▸ **Task requirements**
Copy out every entry that follows, without a single picture.

Screenshot and code edit data
--- START ---

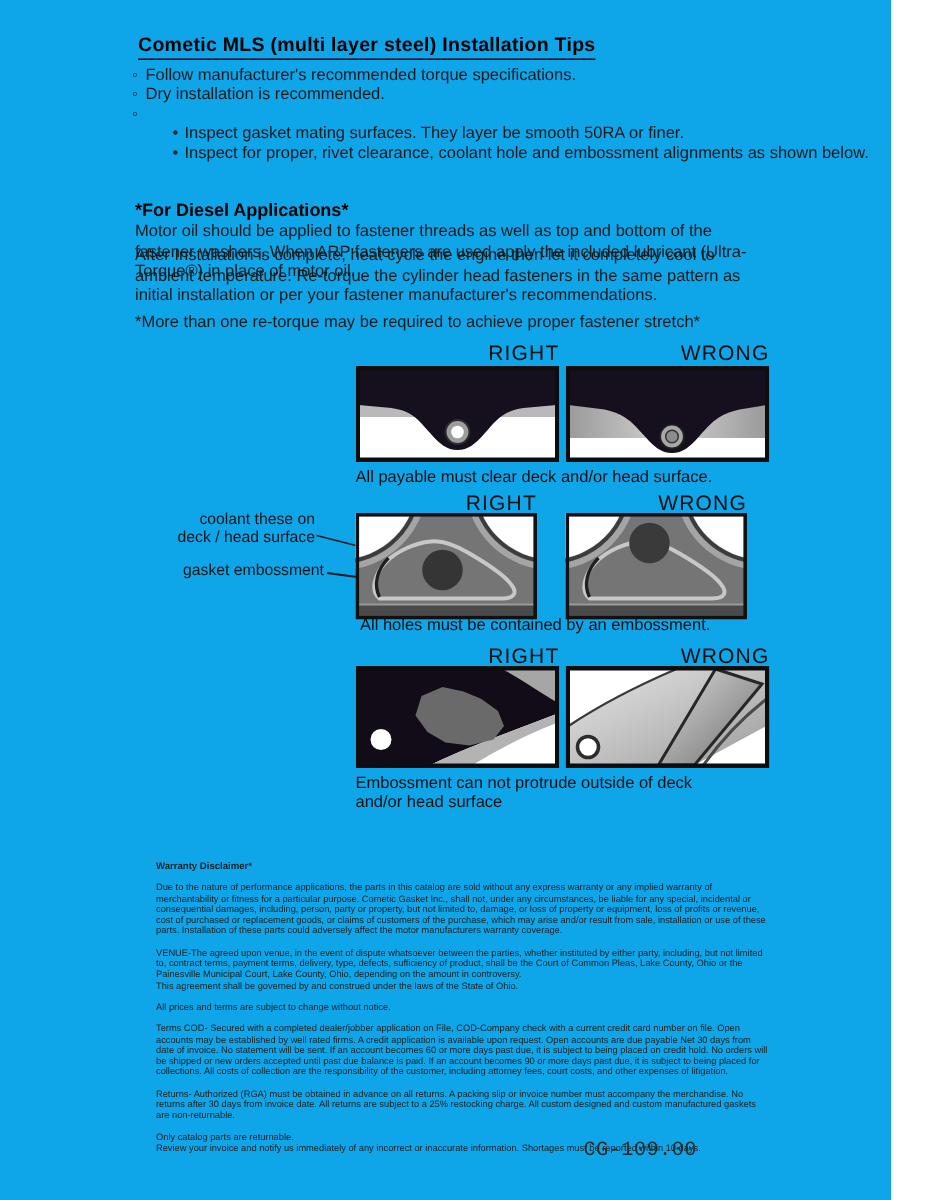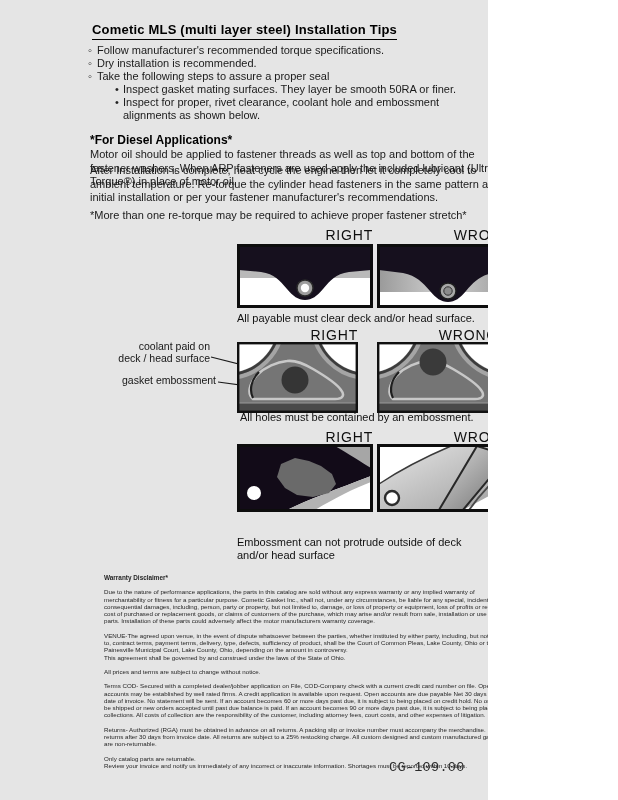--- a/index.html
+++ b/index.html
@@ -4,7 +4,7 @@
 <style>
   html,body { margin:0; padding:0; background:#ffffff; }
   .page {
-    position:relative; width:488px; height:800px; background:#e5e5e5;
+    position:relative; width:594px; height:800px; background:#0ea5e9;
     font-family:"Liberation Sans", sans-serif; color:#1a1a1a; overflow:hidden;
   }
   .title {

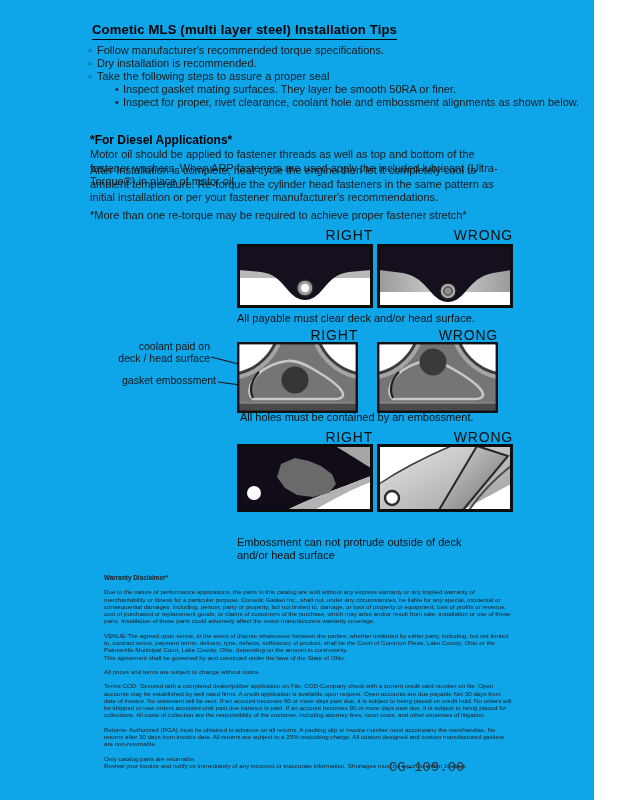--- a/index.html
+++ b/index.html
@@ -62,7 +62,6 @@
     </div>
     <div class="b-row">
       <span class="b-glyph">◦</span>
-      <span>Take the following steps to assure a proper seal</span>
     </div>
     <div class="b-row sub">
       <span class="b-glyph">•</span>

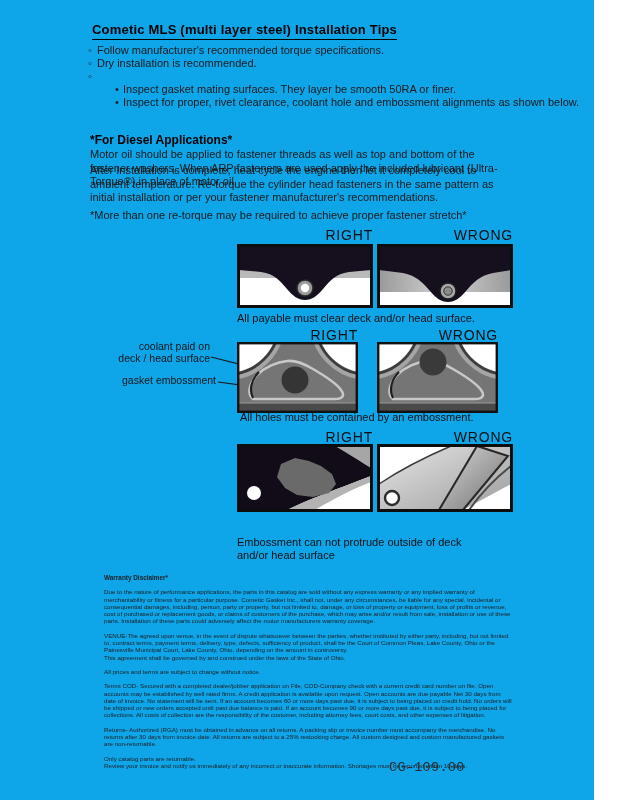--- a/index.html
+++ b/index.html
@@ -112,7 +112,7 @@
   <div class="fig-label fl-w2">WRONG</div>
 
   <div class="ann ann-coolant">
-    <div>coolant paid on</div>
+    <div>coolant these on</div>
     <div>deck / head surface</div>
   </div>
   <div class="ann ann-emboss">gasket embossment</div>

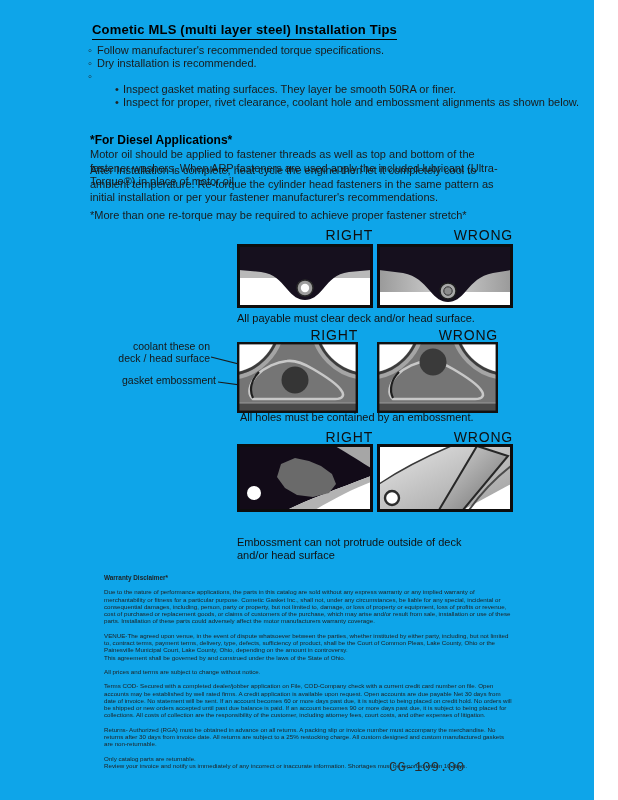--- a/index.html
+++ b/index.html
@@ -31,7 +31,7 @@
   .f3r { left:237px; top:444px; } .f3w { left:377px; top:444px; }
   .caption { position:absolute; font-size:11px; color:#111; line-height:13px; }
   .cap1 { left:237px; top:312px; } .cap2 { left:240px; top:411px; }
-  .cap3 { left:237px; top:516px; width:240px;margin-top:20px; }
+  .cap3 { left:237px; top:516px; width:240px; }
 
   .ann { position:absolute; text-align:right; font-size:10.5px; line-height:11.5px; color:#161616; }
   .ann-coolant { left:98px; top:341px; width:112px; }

--- END ---

▸ **Your response**
--- a/index.html
+++ b/index.html
@@ -4,7 +4,7 @@
 <style>
   html,body { margin:0; padding:0; background:#ffffff; }
   .page {
-    position:relative; width:488px; height:800px; background:#e5e5e5;
+    position:relative; width:594px; height:800px; background:#0ea5e9;
     font-family:"Liberation Sans", sans-serif; color:#1a1a1a; overflow:hidden;
   }
   .title {

--- a/index.html
+++ b/index.html
@@ -62,7 +62,6 @@
     </div>
     <div class="b-row">
       <span class="b-glyph">◦</span>
-      <span>Take the following steps to assure a proper seal</span>
     </div>
     <div class="b-row sub">
       <span class="b-glyph">•</span>

--- a/index.html
+++ b/index.html
@@ -112,7 +112,7 @@
   <div class="fig-label fl-w2">WRONG</div>
 
   <div class="ann ann-coolant">
-    <div>coolant paid on</div>
+    <div>coolant these on</div>
     <div>deck / head surface</div>
   </div>
   <div class="ann ann-emboss">gasket embossment</div>

--- a/index.html
+++ b/index.html
@@ -31,7 +31,7 @@
   .f3r { left:237px; top:444px; } .f3w { left:377px; top:444px; }
   .caption { position:absolute; font-size:11px; color:#111; line-height:13px; }
   .cap1 { left:237px; top:312px; } .cap2 { left:240px; top:411px; }
-  .cap3 { left:237px; top:516px; width:240px;margin-top:20px; }
+  .cap3 { left:237px; top:516px; width:240px; }
 
   .ann { position:absolute; text-align:right; font-size:10.5px; line-height:11.5px; color:#161616; }
   .ann-coolant { left:98px; top:341px; width:112px; }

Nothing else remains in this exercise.